There have been a few previous reports of the successful use of bone marrow transplants to eradicate HIV infection. But bone marrow transplants are too costly and dangerous to use as a first line treatment for HIV/AIDS, Dr. Anthony Fauci, director of the U.S. National Institute of Allergy and Infectious Diseases, told the AP.
However, this case could inspire efforts to pursue gene therapy as a way to block or suppress HIV, he said.
Air Pollution Bigger Killer Than Traffic Crashes in 2 Calif. Areas
Air pollution in Southern California and the San Joaquin Valley kills more people than motor vehicle crashes, according to California State University-Fullerton researchers who analyzed 2005-07 data to tally the costs of air pollution.
If the two regions, which have the worst air pollution levels in the United States, met federal air standards for ozone and fine particulate standards, it would result in savings of $28 billion a year in health care costs, missed school and work, and lost income from premature deaths, the Associated Press reported.

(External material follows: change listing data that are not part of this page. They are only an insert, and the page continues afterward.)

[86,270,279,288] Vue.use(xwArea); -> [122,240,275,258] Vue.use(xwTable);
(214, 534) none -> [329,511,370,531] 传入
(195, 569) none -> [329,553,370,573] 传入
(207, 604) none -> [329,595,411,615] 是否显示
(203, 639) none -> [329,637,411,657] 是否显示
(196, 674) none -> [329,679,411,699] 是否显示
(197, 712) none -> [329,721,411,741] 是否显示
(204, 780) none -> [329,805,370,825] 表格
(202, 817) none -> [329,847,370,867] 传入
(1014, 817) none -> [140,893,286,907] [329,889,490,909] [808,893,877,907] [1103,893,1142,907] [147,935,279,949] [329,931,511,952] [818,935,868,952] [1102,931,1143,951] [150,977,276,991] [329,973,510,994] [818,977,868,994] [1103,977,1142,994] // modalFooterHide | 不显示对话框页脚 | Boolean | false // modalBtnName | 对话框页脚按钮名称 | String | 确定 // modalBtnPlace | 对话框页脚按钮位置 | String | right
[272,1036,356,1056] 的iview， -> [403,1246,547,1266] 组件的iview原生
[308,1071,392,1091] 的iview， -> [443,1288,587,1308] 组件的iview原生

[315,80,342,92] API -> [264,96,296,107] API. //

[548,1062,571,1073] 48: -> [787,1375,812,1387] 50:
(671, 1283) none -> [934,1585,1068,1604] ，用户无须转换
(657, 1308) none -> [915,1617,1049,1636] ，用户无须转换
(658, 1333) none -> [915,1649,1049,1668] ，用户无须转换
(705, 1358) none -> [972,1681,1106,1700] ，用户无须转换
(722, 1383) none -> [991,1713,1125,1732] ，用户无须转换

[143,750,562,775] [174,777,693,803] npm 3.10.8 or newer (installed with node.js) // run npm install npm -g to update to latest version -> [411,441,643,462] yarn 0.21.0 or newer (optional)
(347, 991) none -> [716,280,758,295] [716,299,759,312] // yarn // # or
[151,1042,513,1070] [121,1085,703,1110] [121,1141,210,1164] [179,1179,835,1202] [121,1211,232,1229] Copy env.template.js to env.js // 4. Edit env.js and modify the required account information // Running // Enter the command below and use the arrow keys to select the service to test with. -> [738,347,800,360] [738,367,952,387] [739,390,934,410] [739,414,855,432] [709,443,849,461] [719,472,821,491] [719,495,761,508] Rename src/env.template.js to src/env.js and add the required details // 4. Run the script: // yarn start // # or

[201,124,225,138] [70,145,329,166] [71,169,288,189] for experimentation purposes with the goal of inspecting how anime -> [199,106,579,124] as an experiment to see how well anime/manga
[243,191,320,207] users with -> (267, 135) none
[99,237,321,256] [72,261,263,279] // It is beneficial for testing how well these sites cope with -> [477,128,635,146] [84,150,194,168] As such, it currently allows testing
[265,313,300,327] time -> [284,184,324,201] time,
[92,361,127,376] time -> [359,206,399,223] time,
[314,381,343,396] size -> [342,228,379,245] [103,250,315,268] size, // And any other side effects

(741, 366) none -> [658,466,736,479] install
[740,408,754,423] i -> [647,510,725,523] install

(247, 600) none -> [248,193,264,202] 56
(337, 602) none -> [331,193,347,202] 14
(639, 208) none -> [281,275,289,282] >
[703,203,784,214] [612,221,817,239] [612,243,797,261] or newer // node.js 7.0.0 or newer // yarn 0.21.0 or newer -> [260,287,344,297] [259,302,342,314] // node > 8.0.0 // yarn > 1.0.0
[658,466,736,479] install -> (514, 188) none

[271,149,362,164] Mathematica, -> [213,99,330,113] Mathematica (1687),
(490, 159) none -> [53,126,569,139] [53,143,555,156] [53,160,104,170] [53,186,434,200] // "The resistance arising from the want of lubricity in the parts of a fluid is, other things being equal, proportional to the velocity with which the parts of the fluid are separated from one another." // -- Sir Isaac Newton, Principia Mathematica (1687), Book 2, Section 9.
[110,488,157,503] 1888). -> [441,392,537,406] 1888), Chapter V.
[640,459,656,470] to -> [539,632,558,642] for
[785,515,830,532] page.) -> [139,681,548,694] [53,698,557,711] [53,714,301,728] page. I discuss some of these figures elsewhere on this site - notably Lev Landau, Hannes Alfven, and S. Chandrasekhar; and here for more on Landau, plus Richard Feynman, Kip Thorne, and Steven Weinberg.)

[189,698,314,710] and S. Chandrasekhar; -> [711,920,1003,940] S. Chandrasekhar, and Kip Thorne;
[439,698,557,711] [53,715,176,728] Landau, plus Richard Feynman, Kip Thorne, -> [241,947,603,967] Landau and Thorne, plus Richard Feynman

That amounts to $1,600 per person a year in the San Joaquin Valley and $1,250 in the South Coast Air Basin.
In 2006, there were 2,521 vehicular deaths in the San Joaquin Valley and South Coast Air Basin, compared to 3,812 deaths attributed to respiratory illness caused by particulate pollution, the study authors said.
Previous research has suggested an association between particulate pollution and ozone and respiratory problems such as asthma and chronic bronchitis, as well as a link between particulate pollution and cardiovascular problems.
For economic and health benefits to occur, particulate pollution levels in the San Joaquin Valley and the South Coast Air Basin would have to decrease by 50 percent, the Cal State Fullerton researchers said.